The Knife Sharpener’s BellTregebov Captures Ordinary Characters under Communism

By Bev Sandell Greenberg, September 20, 2009

During the Great Depression, former Winnipeg author Rhea Tregebov’s left-wing Jewish grandparents tried to leave this city to repatriate to the Soviet Union, but the Communist government refused to accept them.

In her riveting debut novel, Tregebov imagines what might have occurred had the opposite been true. Set in Winnipeg and Stalinist Russia, the book recounts the story of a Jewish woman faced with displacement, loss and the clash of differing political ideologies.

Now living and teaching in Vancouver, Tregebov has published six volumes of poetry and five children’s picture books.
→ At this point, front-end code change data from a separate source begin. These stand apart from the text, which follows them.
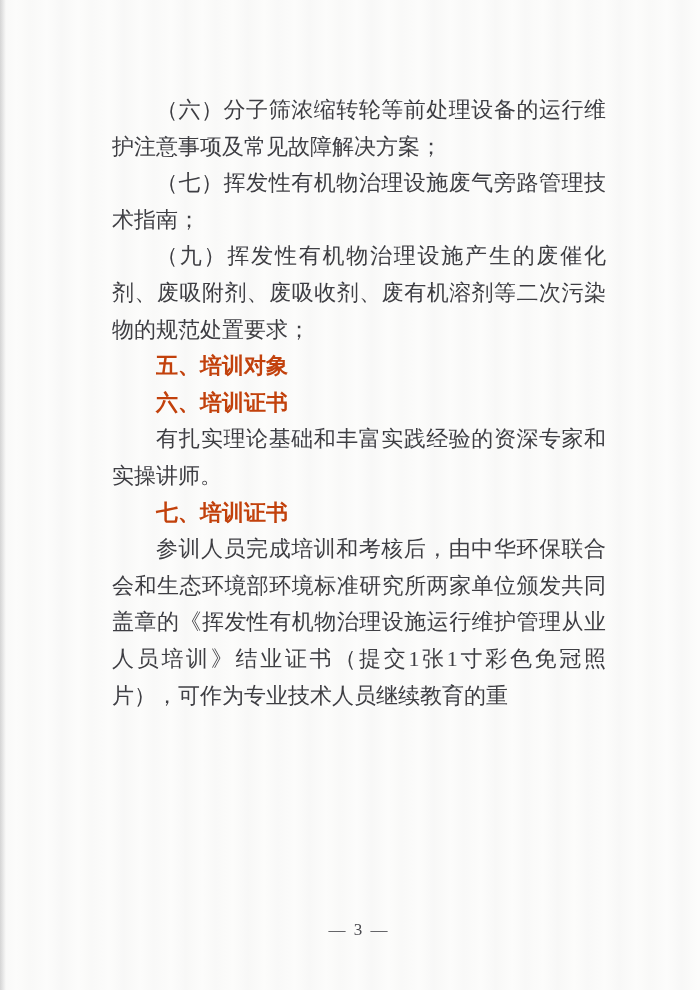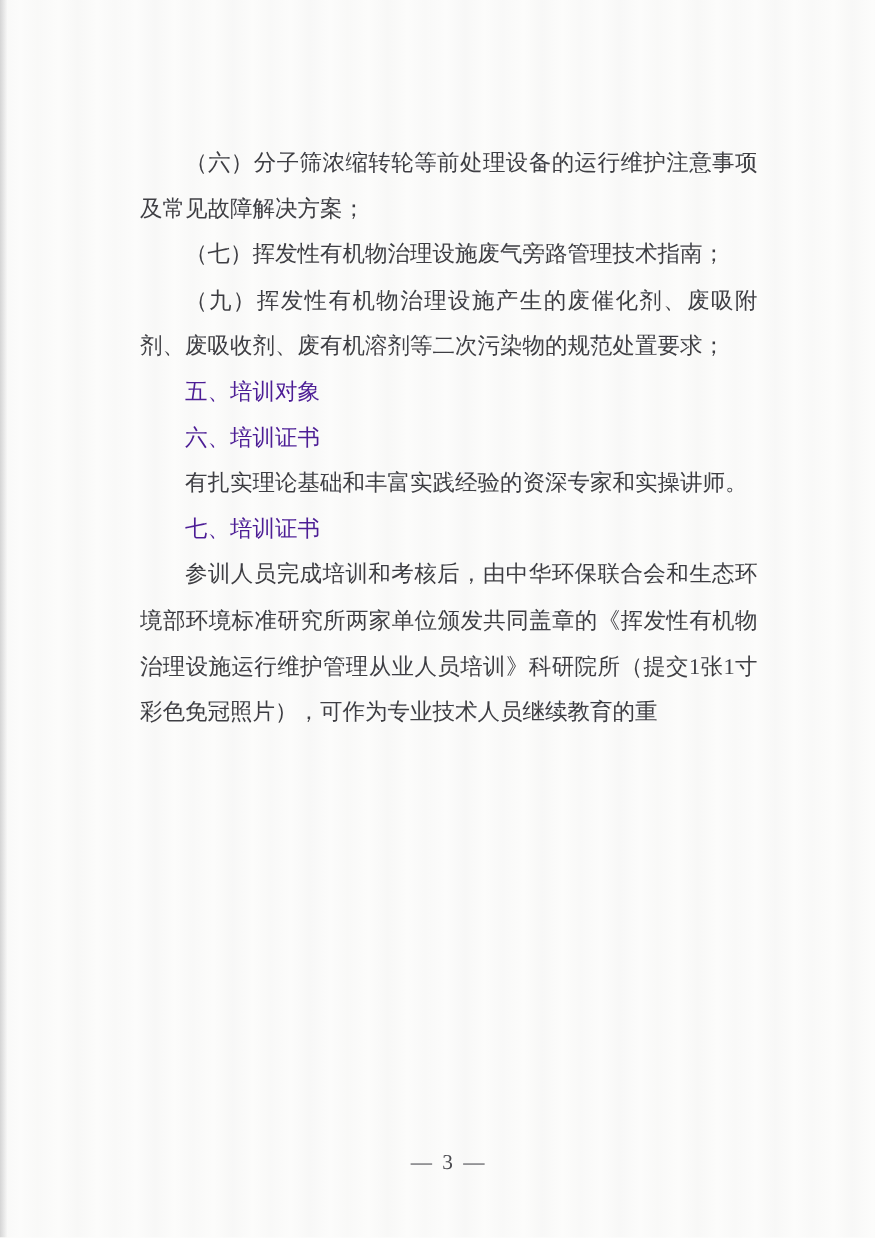"（六）分子筛浓缩转轮等前处理设备的运行维护注意事项及常见故障解决方案；" .page-body { font-size: 18px -> 22px; margin-top: 20px -> none }
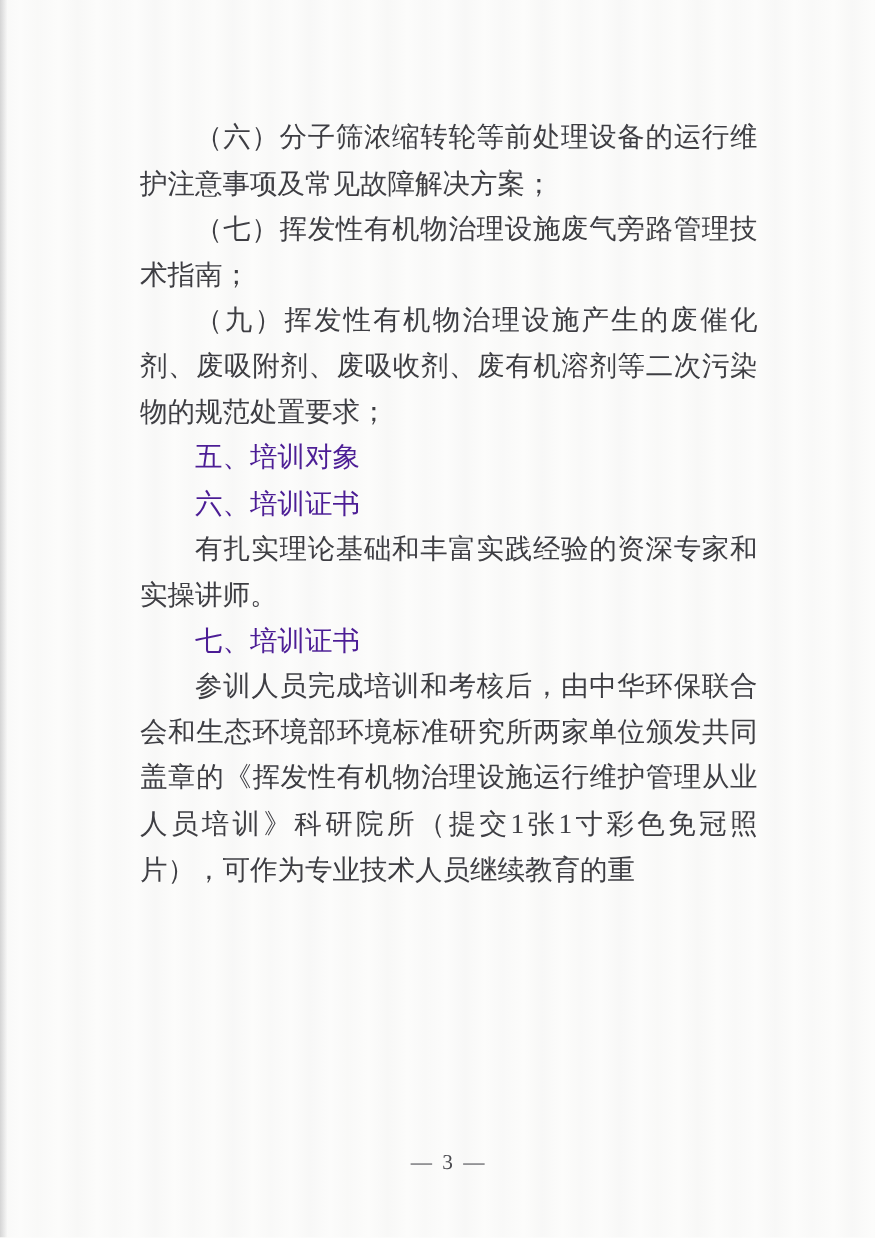"五、培训对象" .heading { color: #4c1d95 -> #c2410c; font-weight: normal -> bold }
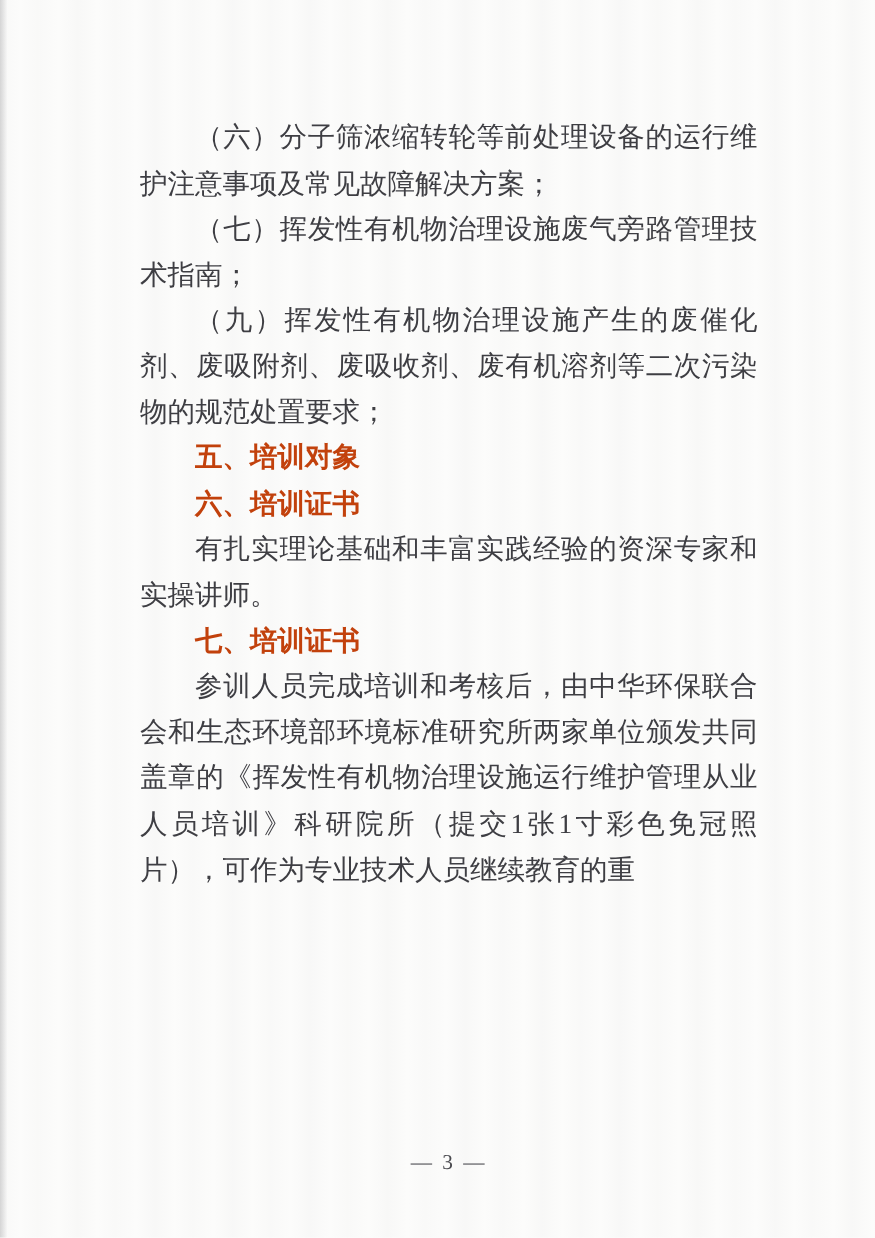"参训人员完成培训和考核后，由中华环保联合会和生态环境部环境标准研究所两家单位颁发" p.para { text: 科研院所 -> 结业证书 }
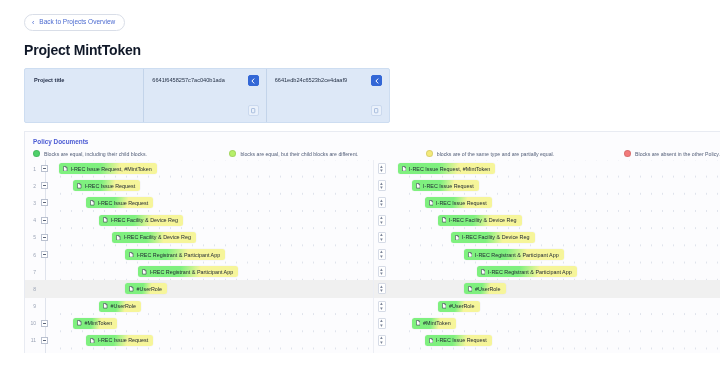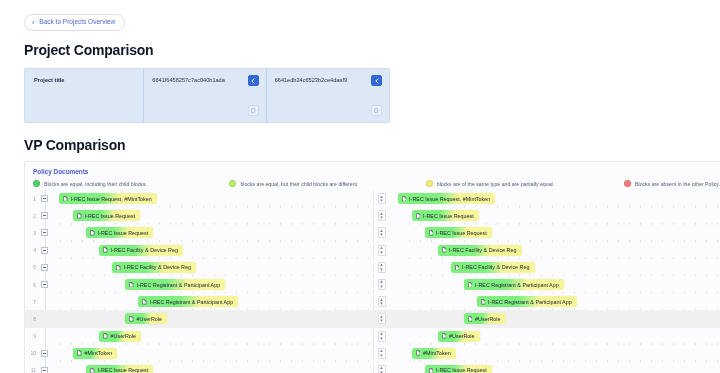"Project Comparison" h1.section-title { text: Comparison -> MintToken }
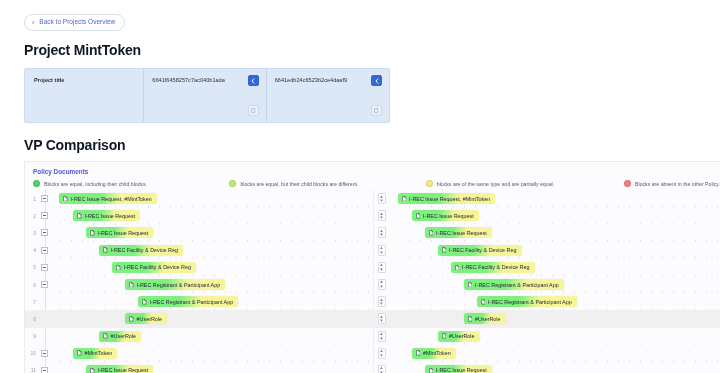"VP Comparison" h1.section-title { html: <h1>VP Comparison</h1> -> none }
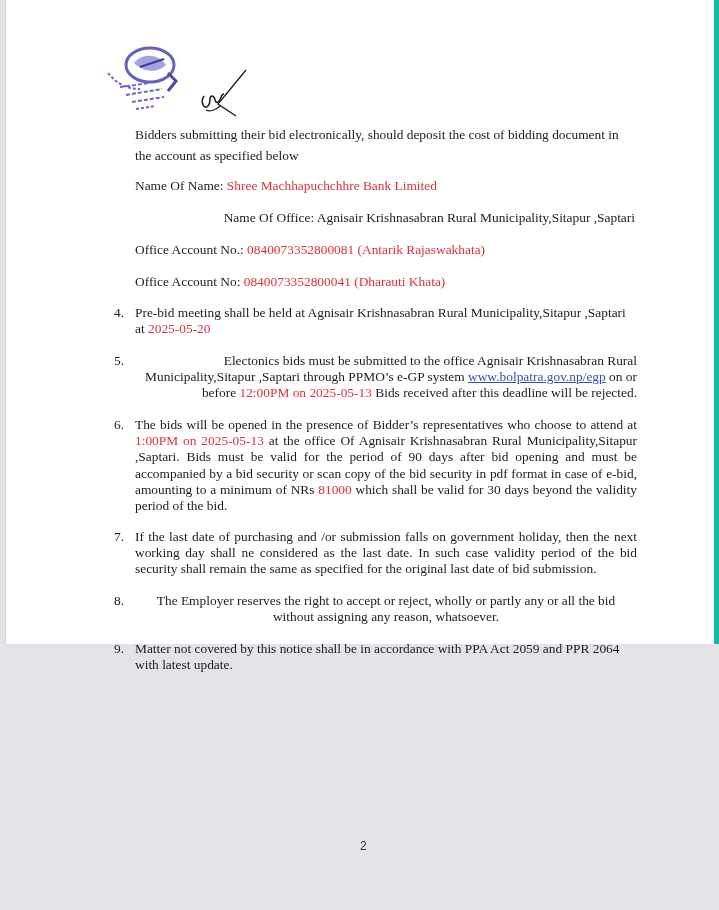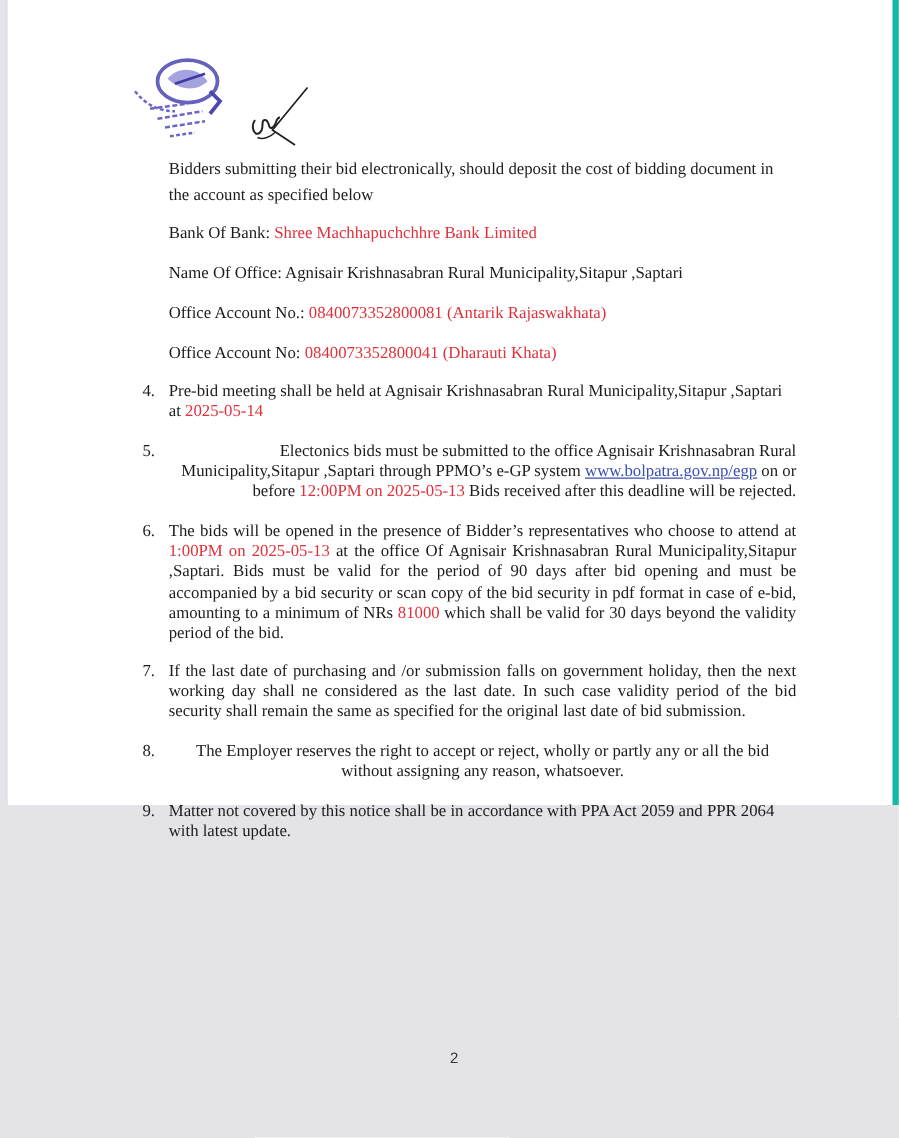"Bank Of Bank:" span { text: Bank Of Bank -> Name Of Name }
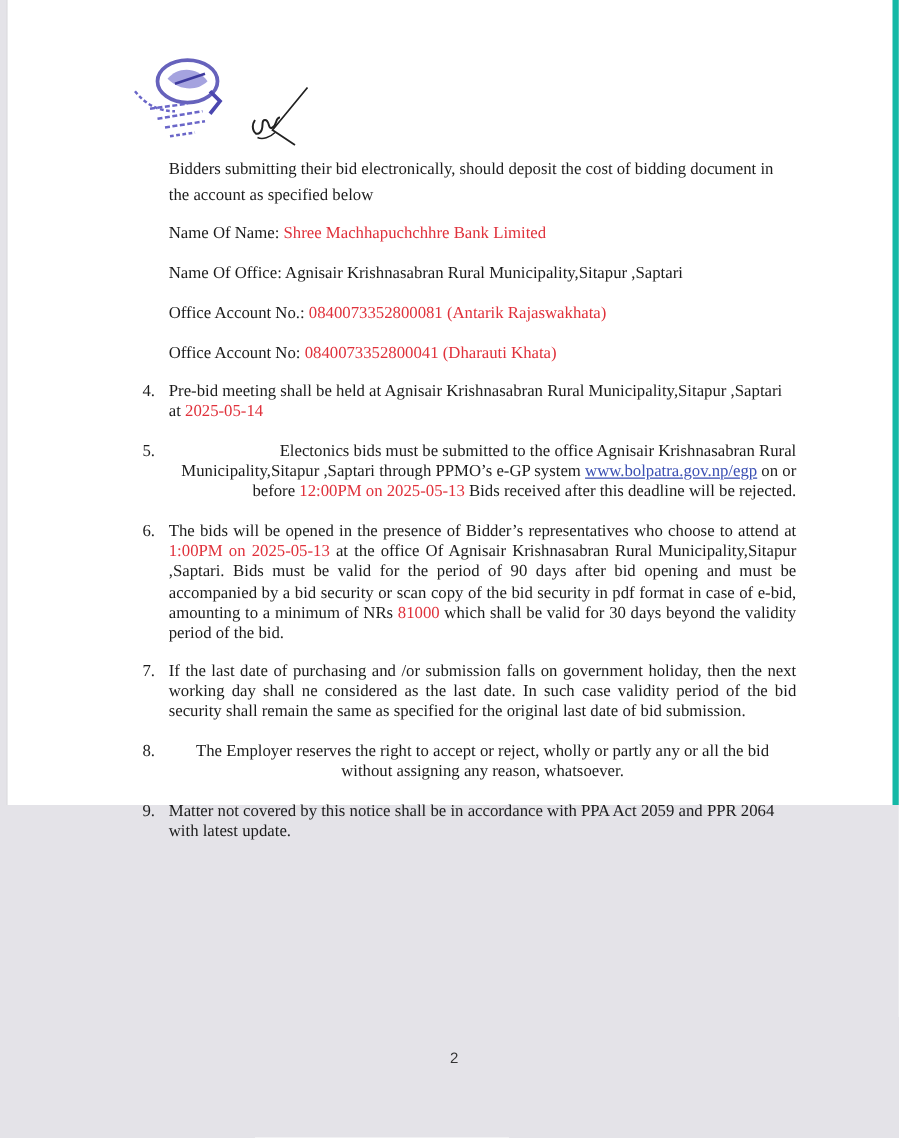"Name Of Office: Agnisair Krishnasabran" div.text { text-align: none -> right }
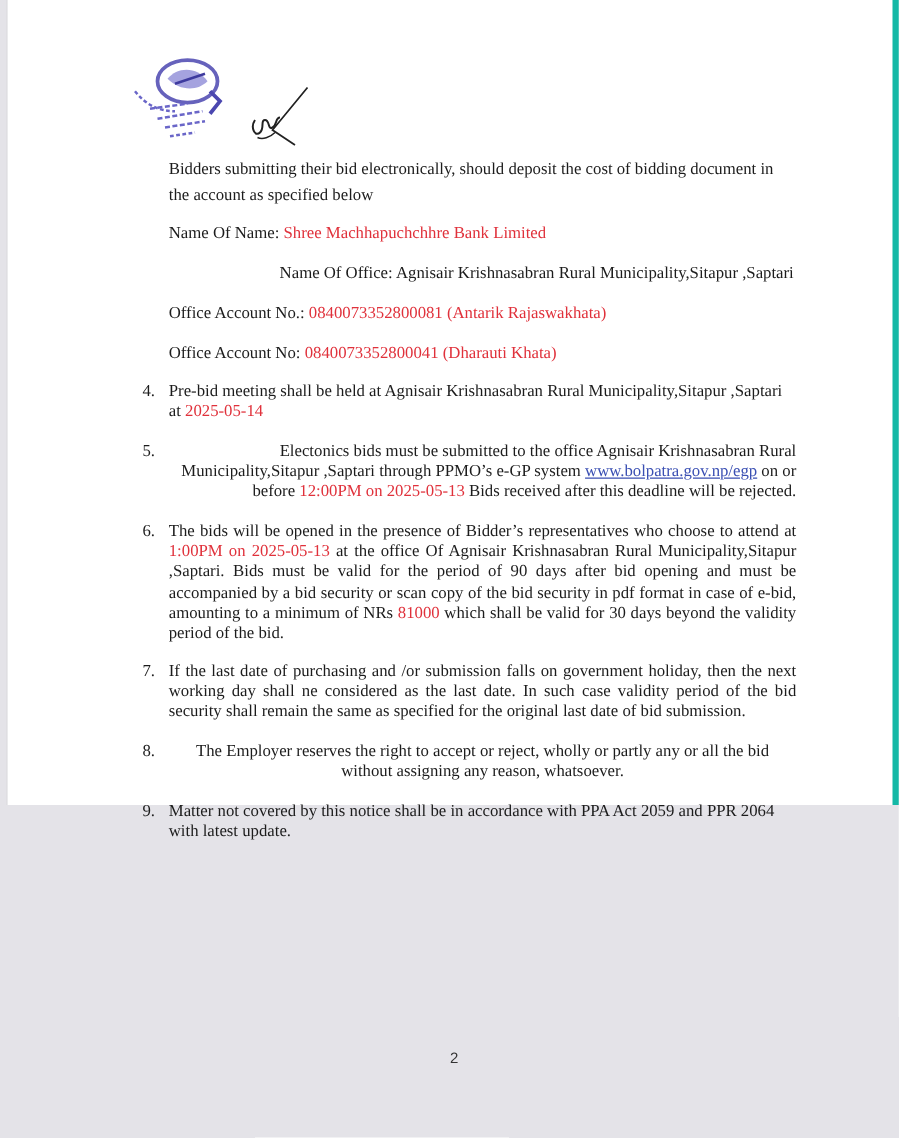"2025-05-14" span.red { text: 2025-05-14 -> 2025-05-20 }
Her story begins in the North End in 1932 when the heroine, Annette Gershon, is nine. She is a bright, anxious child who fears almost everything — even the sound of the knife sharpener’s bell whenever it is heard in their neighbourhood.

Her parents are Bolshevik sympathizers who immigrated years earlier from Czarist Russia. Times are tough during the Depression, so the family decides to seek greener pastures in Odessa.

Annette despises her adopted country, but her parents are euphoric; not only have their jobs improved, but under the new government, there is legislation banning anti-Semitism.

A few years later, Stalin rises to power, and their optimism fizzles. Yet her mother remains steadfast in her loyalty to her homeland.

Annette excels at school, and ends up studying architecture. When a Winnipeg relative visits Odessa, he offers to sponsor her to immigrate to Canada. As a result, she must make some important decisions.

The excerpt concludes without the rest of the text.